Segment Start: Records
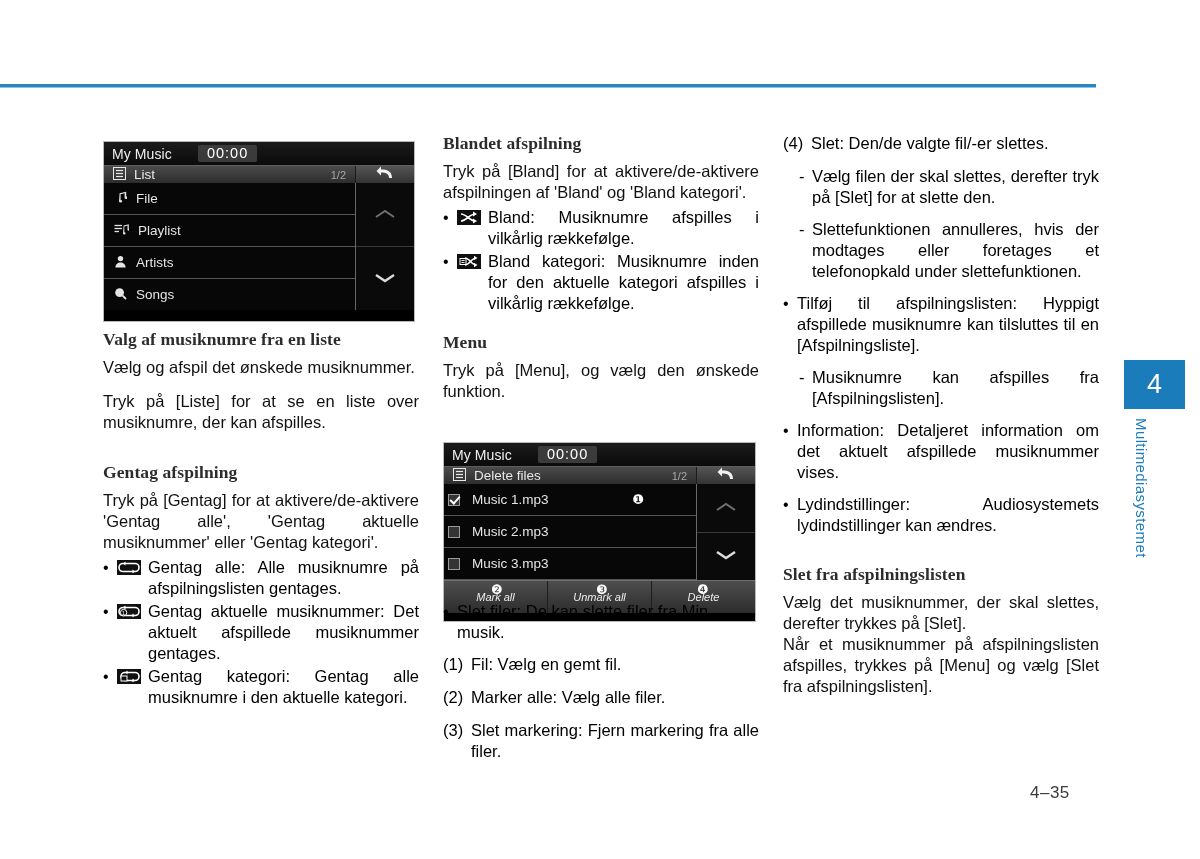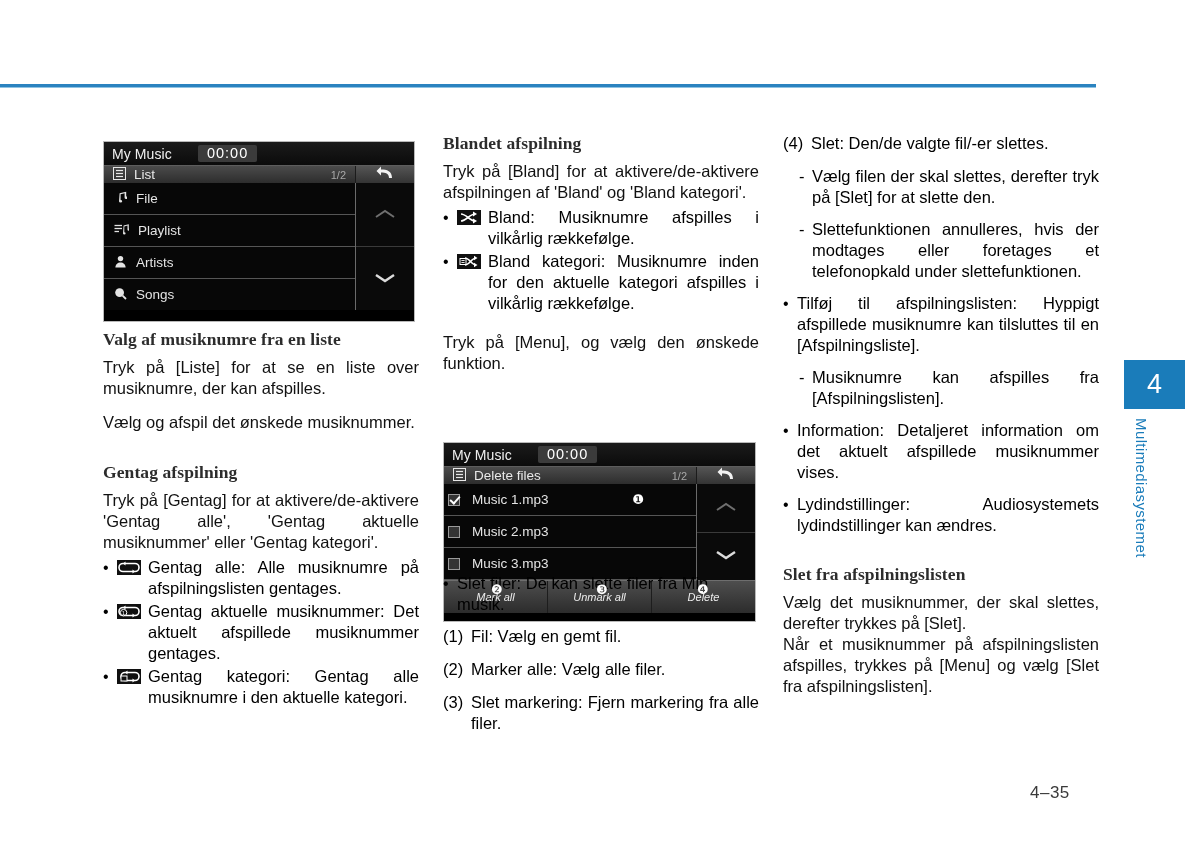--- a/index.html
+++ b/index.html
@@ -522,22 +522,22 @@
     <div class="sc-btn">Delete</div>
   </div>
   <span class="callout" style="left:47px; top:140px;">❷</span>
   <span class="callout" style="left:152px; top:140px;">❸</span>
   <span class="callout" style="left:253px; top:140px;">❹</span>
 </div>
 
 <div class="col col-1">
   <div style="height:196px;"></div>
   <h3 class="sub">Valg af musiknumre fra en liste</h3>
+  <p class="body">Vælg og afspil det ønskede musiknummer.</p>
   <p class="body">Tryk på [Liste] for at se en liste over musiknumre, der kan afspilles.</p>
-  <p class="body">Vælg og afspil det ønskede musiknummer.</p>
   <div class="spacer-md"></div>
   <h3 class="sub">Gentag afspilning</h3>
   <p class="body tight">Tryk på [Gentag] for at aktivere/de-aktivere 'Gentag alle', 'Gentag aktuelle musiknummer' eller 'Gentag kategori'.</p>
 
   <div class="bullet-row">
     <span class="bullet-dot">•</span>
     <span class="bullet-icon glyph">
       <svg width="24" height="15" viewBox="0 0 24 15">
           <rect width="24" height="15" fill="#101010"></rect>
           <path d="M6 3.5 h12 a3 3 0 0 1 0 8 h-12 a3 3 0 0 1 0-8 z" fill="none" stroke="#ffffff" stroke-width="1.6"></path>
@@ -607,20 +607,21 @@
           <path d="M17 8.8 L20.5 11 L17 13.2 Z" fill="#ffffff"></path>
           <rect x="3" y="4.5" width="6" height="6" fill="#101010" stroke="#ffffff" stroke-width="1"></rect>
           <line x1="4.4" y1="6.5" x2="7.6" y2="6.5" stroke="#ffffff" stroke-width="0.9"></line>
           <line x1="4.4" y1="8.5" x2="7.6" y2="8.5" stroke="#ffffff" stroke-width="0.9"></line>
         </svg>
     </span>
     <span class="bullet-text">Bland kategori: Musiknumre inden for den aktuelle kategori afspilles i vilkårlig rækkefølge.</span>
   </div>
 
   <div class="spacer-md"></div>
+  <h3 class="sub">Menu</h3>
   <p class="body">Tryk på [Menu], og vælg den ønskede funktion.</p>
 
   <div style="height:186px;"></div>
 
   <div class="bullet-row">
     <span class="bullet-dot">•</span>
     <span class="bullet-text nojust">Slet filer: De kan slette filer fra Min musik.</span>
   </div>
   <div class="spacer-sm"></div>
 

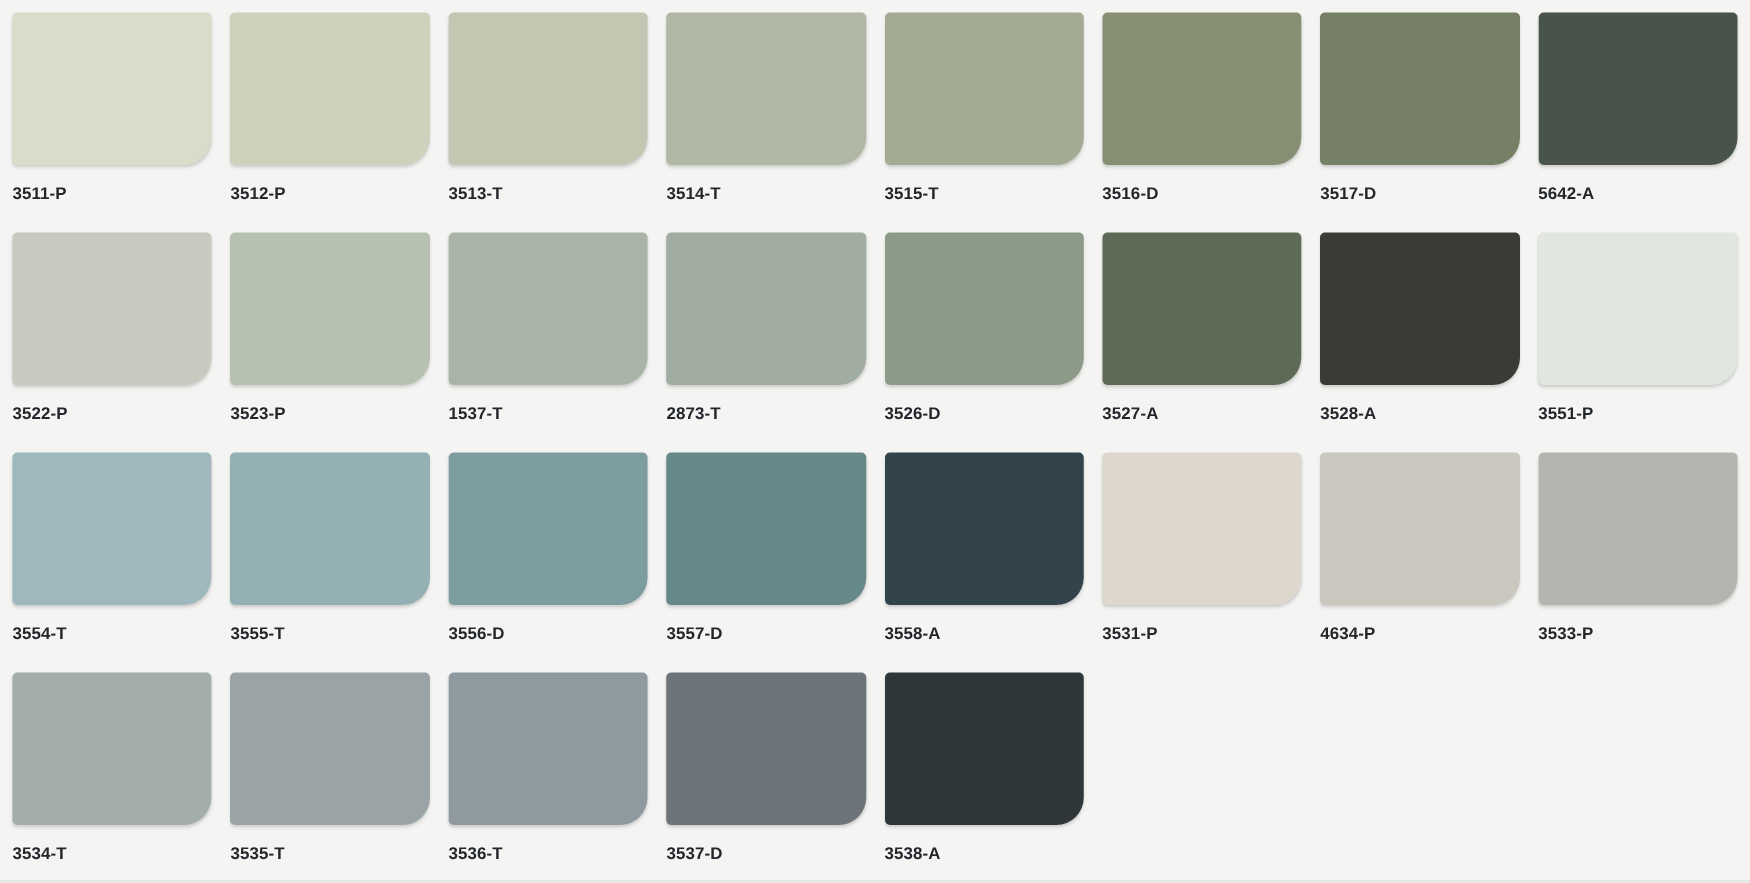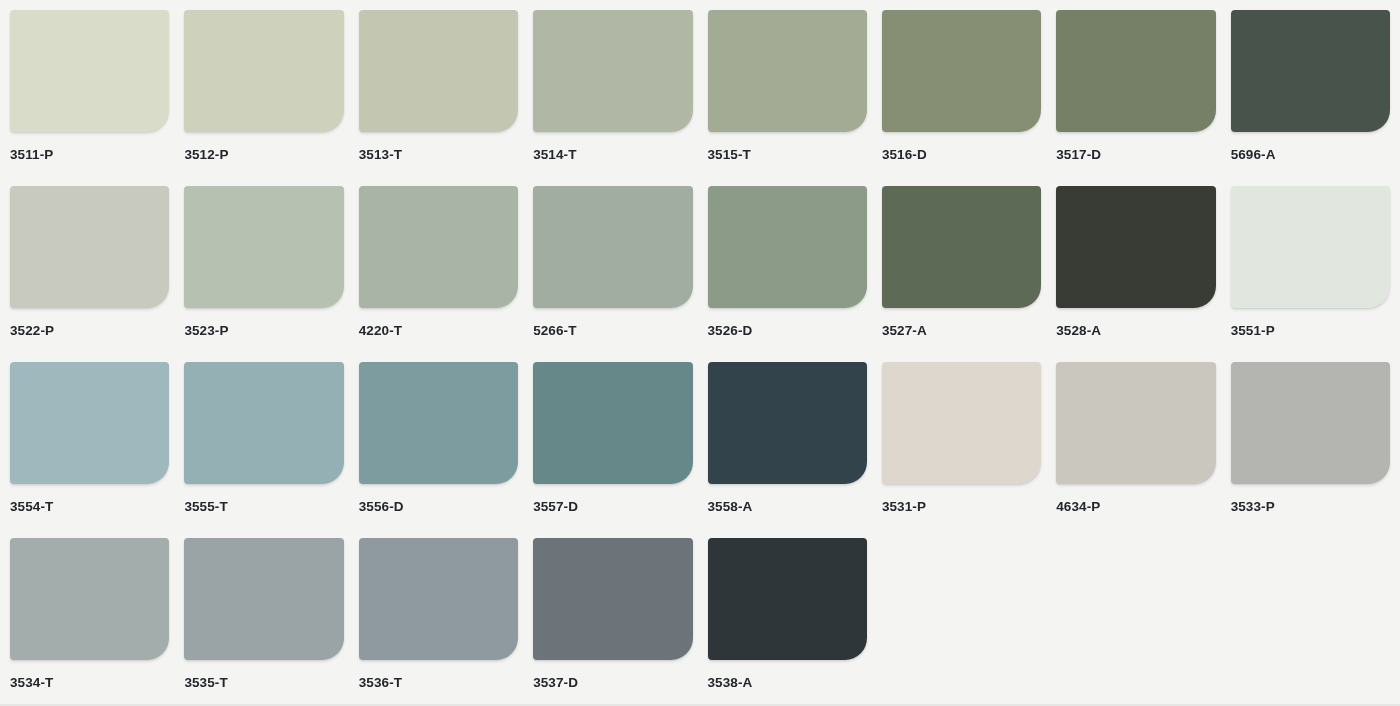--- a/index.html
+++ b/index.html
@@ -87,37 +87,37 @@
     <div class="swatch-cell">
       <div class="swatch-chip" style="background: rgb(134, 143, 116);"></div>
       <div class="swatch-label">3516-D</div>
     </div>
     <div class="swatch-cell">
       <div class="swatch-chip" style="background: rgb(118, 128, 103);"></div>
       <div class="swatch-label">3517-D</div>
     </div>
     <div class="swatch-cell">
       <div class="swatch-chip" style="background: rgb(72, 83, 75);"></div>
-      <div class="swatch-label">5696-A</div>
+      <div class="swatch-label">5642-A</div>
     </div>
     <div class="swatch-cell">
       <div class="swatch-chip" style="background: rgb(200, 201, 191);"></div>
       <div class="swatch-label">3522-P</div>
     </div>
     <div class="swatch-cell">
       <div class="swatch-chip" style="background: rgb(183, 193, 177);"></div>
       <div class="swatch-label">3523-P</div>
     </div>
     <div class="swatch-cell">
       <div class="swatch-chip" style="background: rgb(170, 180, 166);"></div>
-      <div class="swatch-label">4220-T</div>
+      <div class="swatch-label">1537-T</div>
     </div>
     <div class="swatch-cell">
       <div class="swatch-chip" style="background: rgb(161, 173, 160);"></div>
-      <div class="swatch-label">5266-T</div>
+      <div class="swatch-label">2873-T</div>
     </div>
     <div class="swatch-cell">
       <div class="swatch-chip" style="background: rgb(140, 154, 136);"></div>
       <div class="swatch-label">3526-D</div>
     </div>
     <div class="swatch-cell">
       <div class="swatch-chip" style="background: rgb(92, 106, 86);"></div>
       <div class="swatch-label">3527-A</div>
     </div>
     <div class="swatch-cell">

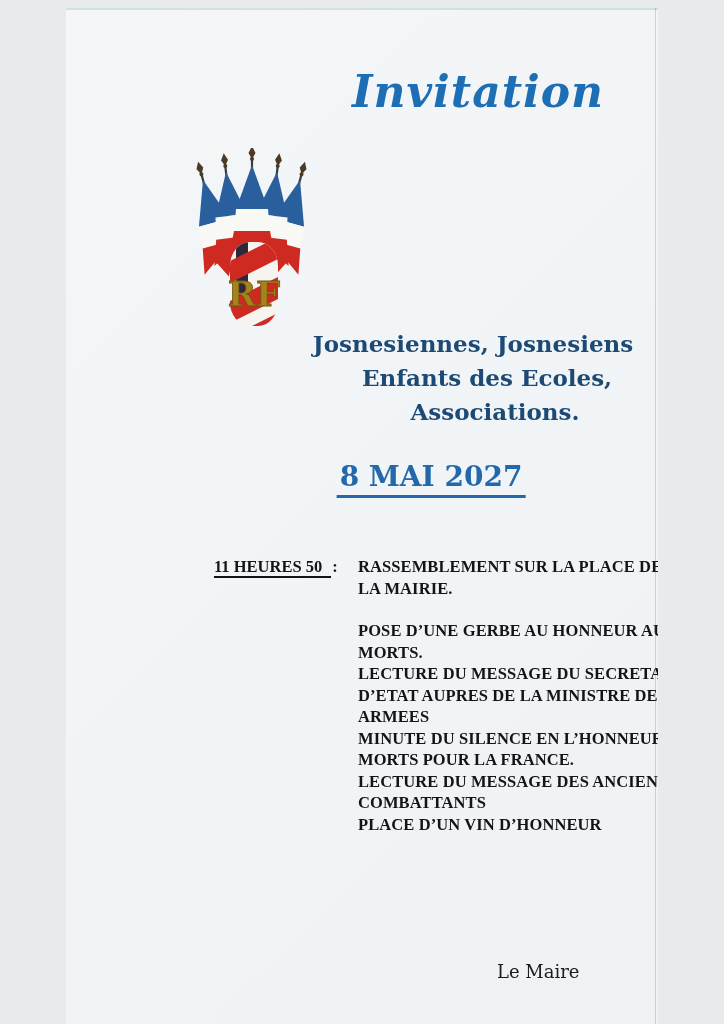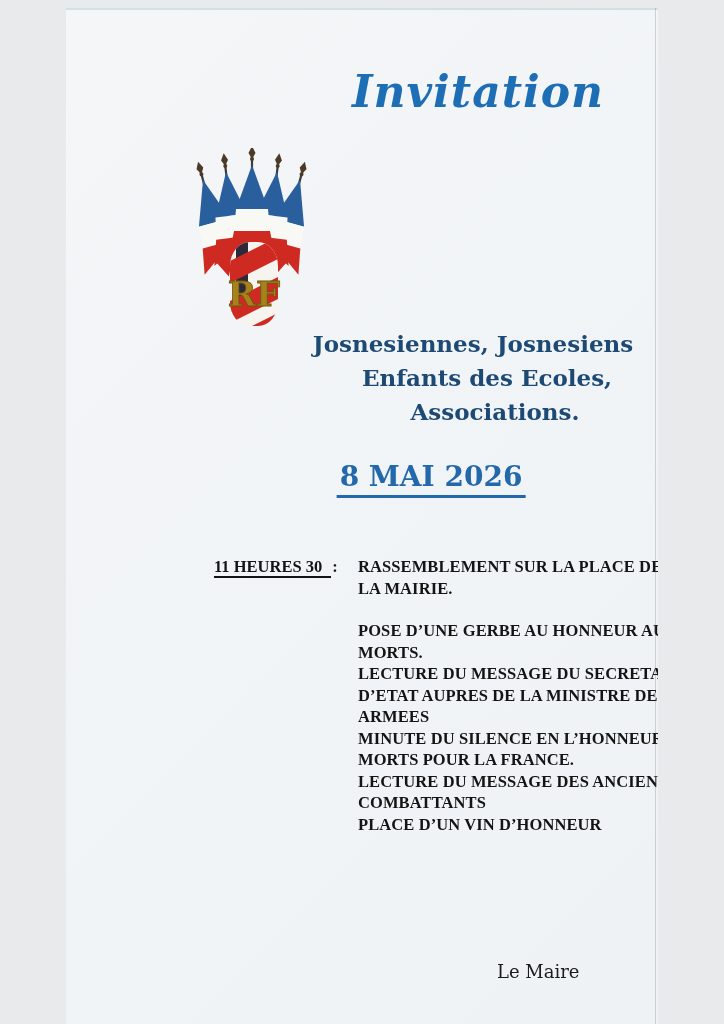--- a/index.html
+++ b/index.html
@@ -105,25 +105,25 @@
       <text x="78" y="158" text-anchor="middle" font-family="DejaVu Serif, serif" font-weight="700" font-size="34" fill="#a5821c" stroke="#6e5510" stroke-width="0.8">RF</text>
     </g>
   </svg>
 
   <div class="heading">
     <span class="l1">Josnesiennes, Josnesiens</span>
     <span class="l2">Enfants des Ecoles,</span>
     <span class="l3">Associations.</span>
   </div>
 
-  <div class="date-line">8 MAI 2026</div>
+  <div class="date-line">8 MAI 2027</div>
 
   <div class="schedule">
     <div class="time-cell">
-      <span class="time-label">11 HEURES 30</span><span class="time-colon">:</span>
+      <span class="time-label">11 HEURES 50</span><span class="time-colon">:</span>
     </div>
     <div class="items">
       <p class="gap">RASSEMBLEMENT SUR LA PLACE DE
 LA MAIRIE.</p>
       <p>POSE D’UNE GERBE AU HONNEUR AUX
 MORTS.</p>
       <p>LECTURE DU MESSAGE DU SECRETAIRE
 D’ETAT AUPRES DE LA MINISTRE DES
 ARMEES</p>
       <p>MINUTE DU SILENCE EN L’HONNEUR DES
Segment End: Records
> [Exercise prompt]
Apart from the pictures, the entries above are to be repeated in full and exactly.

> [Answer box]
--- a/index.html
+++ b/index.html
@@ -522,22 +522,22 @@
     <div class="sc-btn">Delete</div>
   </div>
   <span class="callout" style="left:47px; top:140px;">❷</span>
   <span class="callout" style="left:152px; top:140px;">❸</span>
   <span class="callout" style="left:253px; top:140px;">❹</span>
 </div>
 
 <div class="col col-1">
   <div style="height:196px;"></div>
   <h3 class="sub">Valg af musiknumre fra en liste</h3>
+  <p class="body">Vælg og afspil det ønskede musiknummer.</p>
   <p class="body">Tryk på [Liste] for at se en liste over musiknumre, der kan afspilles.</p>
-  <p class="body">Vælg og afspil det ønskede musiknummer.</p>
   <div class="spacer-md"></div>
   <h3 class="sub">Gentag afspilning</h3>
   <p class="body tight">Tryk på [Gentag] for at aktivere/de-aktivere 'Gentag alle', 'Gentag aktuelle musiknummer' eller 'Gentag kategori'.</p>
 
   <div class="bullet-row">
     <span class="bullet-dot">•</span>
     <span class="bullet-icon glyph">
       <svg width="24" height="15" viewBox="0 0 24 15">
           <rect width="24" height="15" fill="#101010"></rect>
           <path d="M6 3.5 h12 a3 3 0 0 1 0 8 h-12 a3 3 0 0 1 0-8 z" fill="none" stroke="#ffffff" stroke-width="1.6"></path>
@@ -607,20 +607,21 @@
           <path d="M17 8.8 L20.5 11 L17 13.2 Z" fill="#ffffff"></path>
           <rect x="3" y="4.5" width="6" height="6" fill="#101010" stroke="#ffffff" stroke-width="1"></rect>
           <line x1="4.4" y1="6.5" x2="7.6" y2="6.5" stroke="#ffffff" stroke-width="0.9"></line>
           <line x1="4.4" y1="8.5" x2="7.6" y2="8.5" stroke="#ffffff" stroke-width="0.9"></line>
         </svg>
     </span>
     <span class="bullet-text">Bland kategori: Musiknumre inden for den aktuelle kategori afspilles i vilkårlig rækkefølge.</span>
   </div>
 
   <div class="spacer-md"></div>
+  <h3 class="sub">Menu</h3>
   <p class="body">Tryk på [Menu], og vælg den ønskede funktion.</p>
 
   <div style="height:186px;"></div>
 
   <div class="bullet-row">
     <span class="bullet-dot">•</span>
     <span class="bullet-text nojust">Slet filer: De kan slette filer fra Min musik.</span>
   </div>
   <div class="spacer-sm"></div>
 

--- a/index.html
+++ b/index.html
@@ -87,37 +87,37 @@
     <div class="swatch-cell">
       <div class="swatch-chip" style="background: rgb(134, 143, 116);"></div>
       <div class="swatch-label">3516-D</div>
     </div>
     <div class="swatch-cell">
       <div class="swatch-chip" style="background: rgb(118, 128, 103);"></div>
       <div class="swatch-label">3517-D</div>
     </div>
     <div class="swatch-cell">
       <div class="swatch-chip" style="background: rgb(72, 83, 75);"></div>
-      <div class="swatch-label">5696-A</div>
+      <div class="swatch-label">5642-A</div>
     </div>
     <div class="swatch-cell">
       <div class="swatch-chip" style="background: rgb(200, 201, 191);"></div>
       <div class="swatch-label">3522-P</div>
     </div>
     <div class="swatch-cell">
       <div class="swatch-chip" style="background: rgb(183, 193, 177);"></div>
       <div class="swatch-label">3523-P</div>
     </div>
     <div class="swatch-cell">
       <div class="swatch-chip" style="background: rgb(170, 180, 166);"></div>
-      <div class="swatch-label">4220-T</div>
+      <div class="swatch-label">1537-T</div>
     </div>
     <div class="swatch-cell">
       <div class="swatch-chip" style="background: rgb(161, 173, 160);"></div>
-      <div class="swatch-label">5266-T</div>
+      <div class="swatch-label">2873-T</div>
     </div>
     <div class="swatch-cell">
       <div class="swatch-chip" style="background: rgb(140, 154, 136);"></div>
       <div class="swatch-label">3526-D</div>
     </div>
     <div class="swatch-cell">
       <div class="swatch-chip" style="background: rgb(92, 106, 86);"></div>
       <div class="swatch-label">3527-A</div>
     </div>
     <div class="swatch-cell">

--- a/index.html
+++ b/index.html
@@ -105,25 +105,25 @@
       <text x="78" y="158" text-anchor="middle" font-family="DejaVu Serif, serif" font-weight="700" font-size="34" fill="#a5821c" stroke="#6e5510" stroke-width="0.8">RF</text>
     </g>
   </svg>
 
   <div class="heading">
     <span class="l1">Josnesiennes, Josnesiens</span>
     <span class="l2">Enfants des Ecoles,</span>
     <span class="l3">Associations.</span>
   </div>
 
-  <div class="date-line">8 MAI 2026</div>
+  <div class="date-line">8 MAI 2027</div>
 
   <div class="schedule">
     <div class="time-cell">
-      <span class="time-label">11 HEURES 30</span><span class="time-colon">:</span>
+      <span class="time-label">11 HEURES 50</span><span class="time-colon">:</span>
     </div>
     <div class="items">
       <p class="gap">RASSEMBLEMENT SUR LA PLACE DE
 LA MAIRIE.</p>
       <p>POSE D’UNE GERBE AU HONNEUR AUX
 MORTS.</p>
       <p>LECTURE DU MESSAGE DU SECRETAIRE
 D’ETAT AUPRES DE LA MINISTRE DES
 ARMEES</p>
       <p>MINUTE DU SILENCE EN L’HONNEUR DES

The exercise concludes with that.